**Exercise requirements:** From the material below, copy exactly the lines beginning with the one that contains "MI | DunedinPACE: -0.212 -> -0.252" and ending with the one that contains "row Arthritis: 2.22 | -1.241 | 0.111 -> none"; the pictures stay out.

**Data to use:**
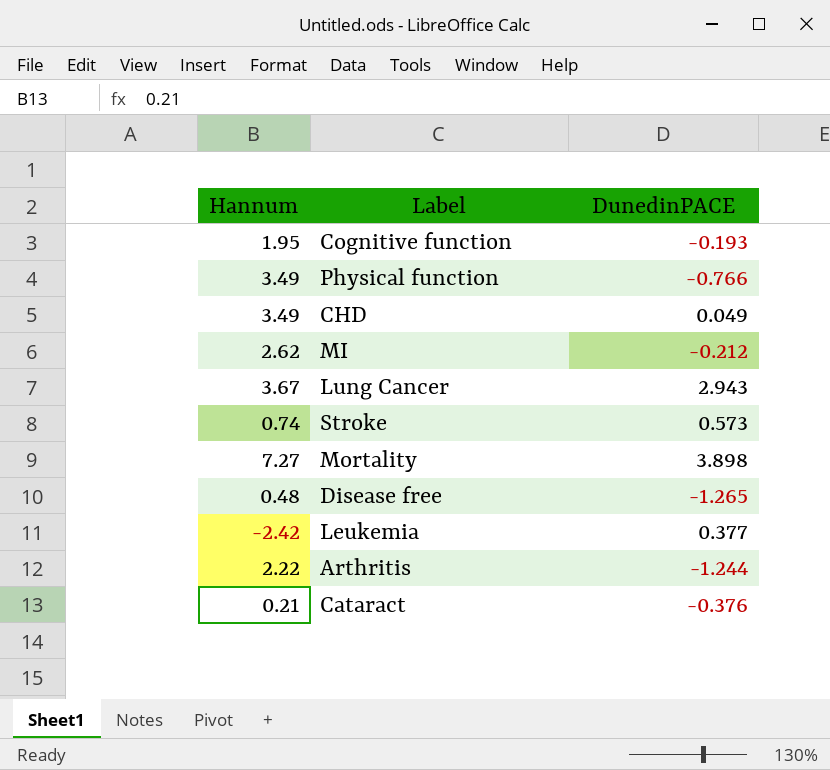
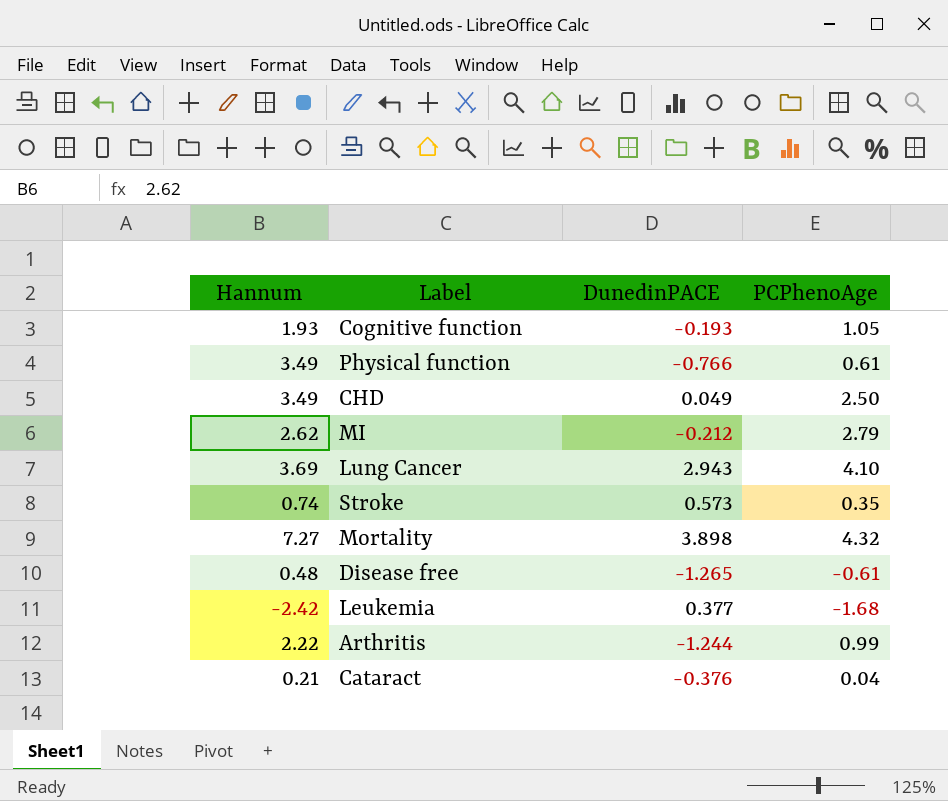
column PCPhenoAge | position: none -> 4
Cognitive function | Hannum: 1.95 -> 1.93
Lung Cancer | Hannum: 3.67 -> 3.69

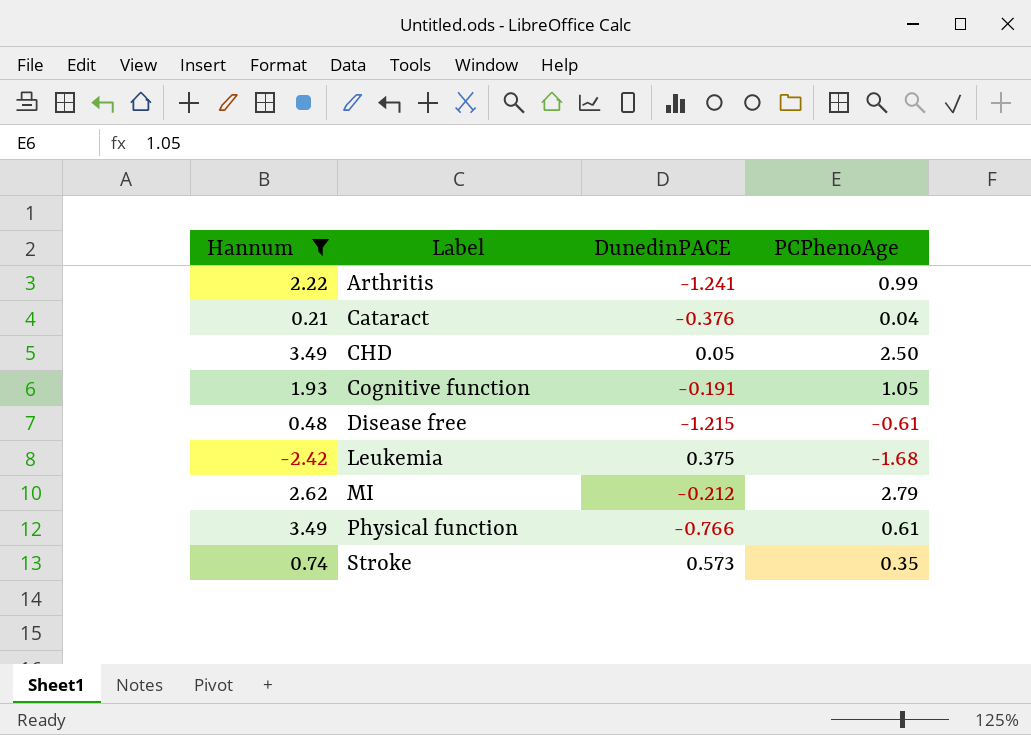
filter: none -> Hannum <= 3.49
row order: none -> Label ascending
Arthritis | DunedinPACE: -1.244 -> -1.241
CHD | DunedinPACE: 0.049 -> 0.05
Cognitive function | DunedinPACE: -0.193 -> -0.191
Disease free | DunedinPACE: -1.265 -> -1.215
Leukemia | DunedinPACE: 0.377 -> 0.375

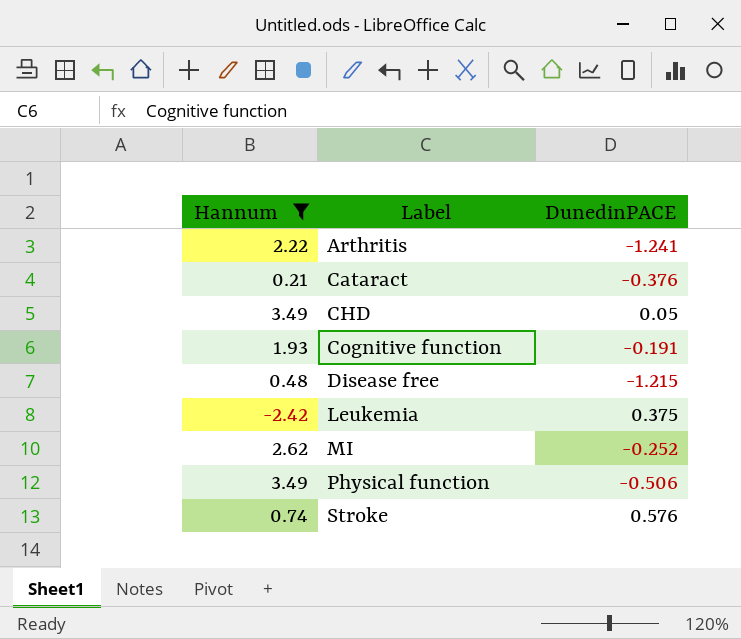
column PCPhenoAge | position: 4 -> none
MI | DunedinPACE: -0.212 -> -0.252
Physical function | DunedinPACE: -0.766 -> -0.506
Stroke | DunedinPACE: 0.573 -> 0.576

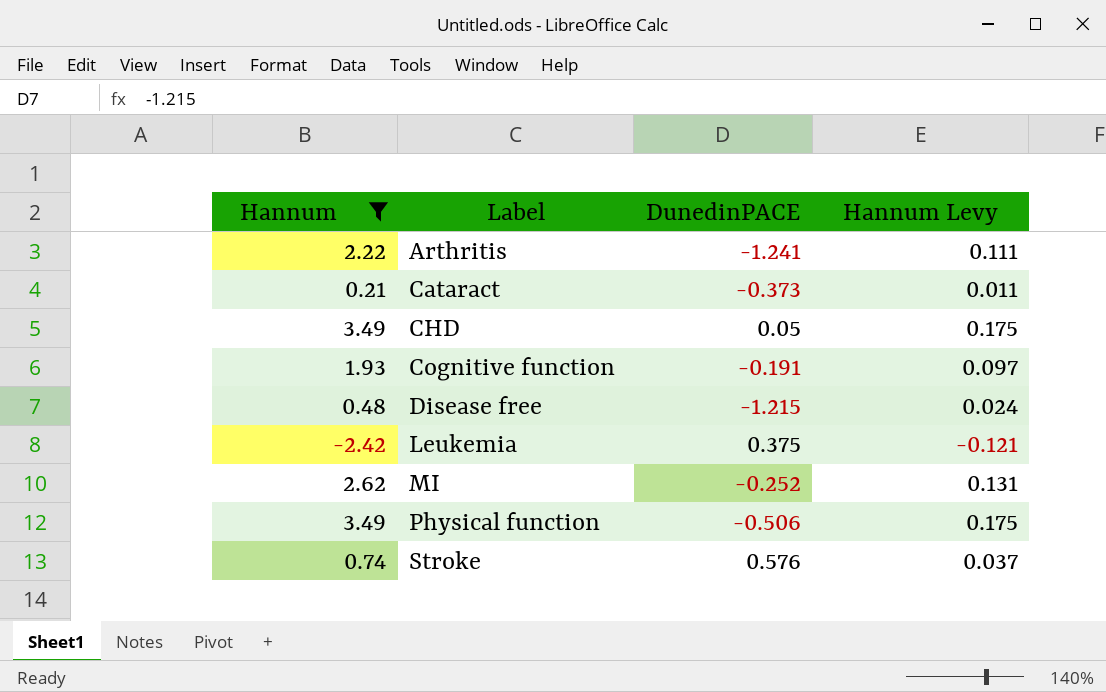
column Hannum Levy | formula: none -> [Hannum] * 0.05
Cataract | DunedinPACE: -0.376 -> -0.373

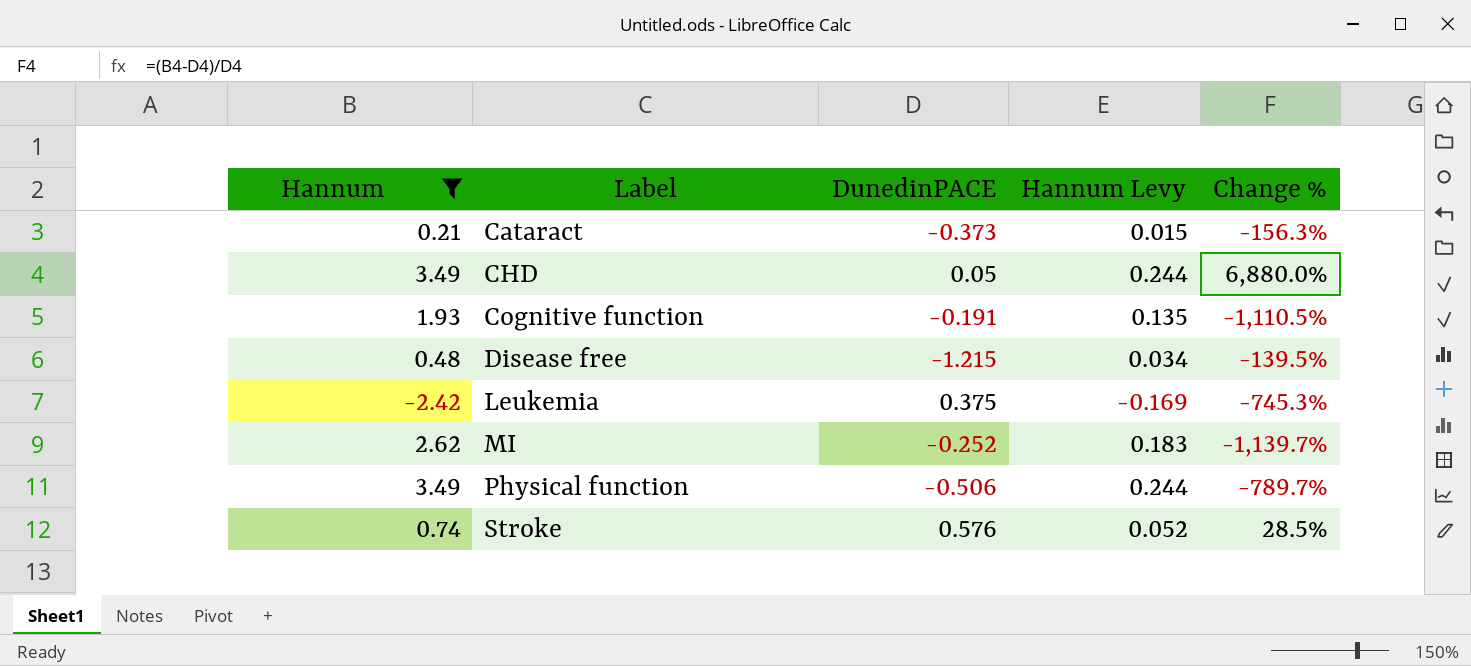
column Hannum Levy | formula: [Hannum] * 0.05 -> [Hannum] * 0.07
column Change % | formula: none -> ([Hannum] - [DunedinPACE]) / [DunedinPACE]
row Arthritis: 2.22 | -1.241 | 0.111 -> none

--

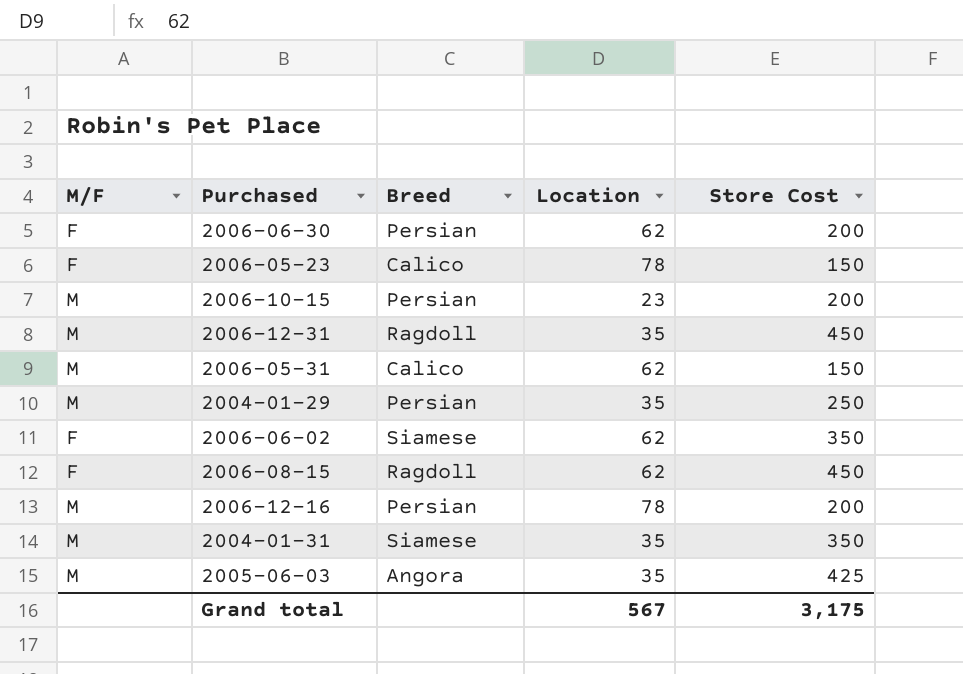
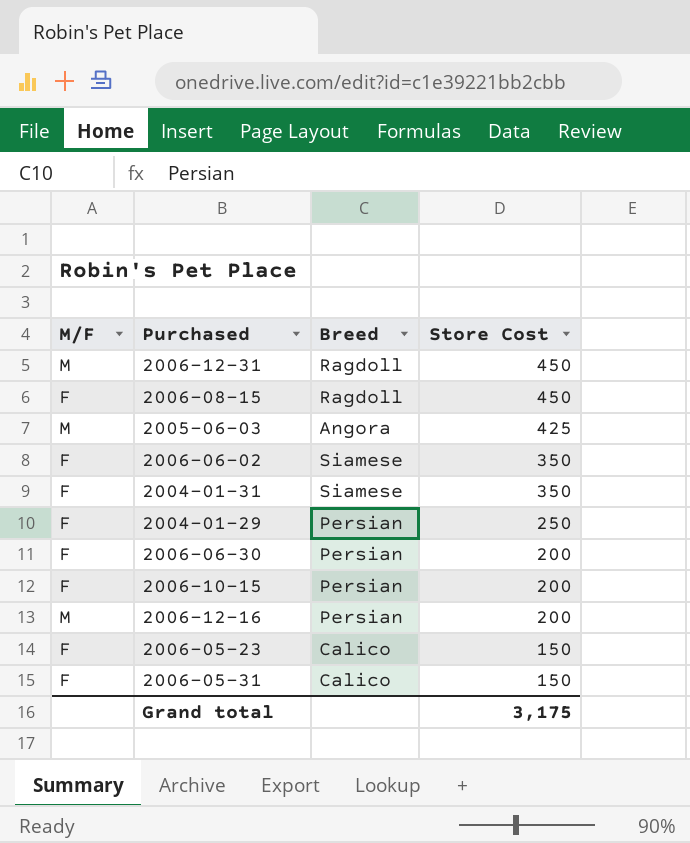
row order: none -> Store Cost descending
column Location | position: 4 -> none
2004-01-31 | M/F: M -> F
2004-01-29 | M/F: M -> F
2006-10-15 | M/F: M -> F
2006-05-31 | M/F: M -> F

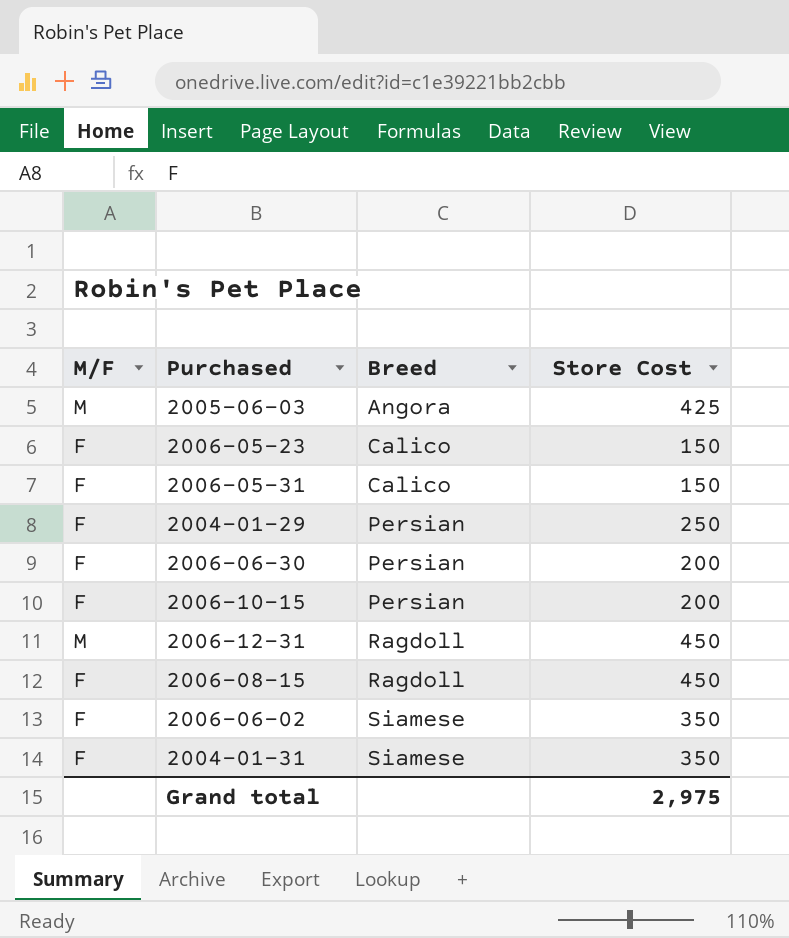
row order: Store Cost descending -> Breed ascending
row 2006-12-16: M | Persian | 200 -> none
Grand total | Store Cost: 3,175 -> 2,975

**Solution:**
MI | DunedinPACE: -0.212 -> -0.252
Physical function | DunedinPACE: -0.766 -> -0.506
Stroke | DunedinPACE: 0.573 -> 0.576

column Hannum Levy | formula: none -> [Hannum] * 0.05
Cataract | DunedinPACE: -0.376 -> -0.373

column Hannum Levy | formula: [Hannum] * 0.05 -> [Hannum] * 0.07
column Change % | formula: none -> ([Hannum] - [DunedinPACE]) / [DunedinPACE]
row Arthritis: 2.22 | -1.241 | 0.111 -> none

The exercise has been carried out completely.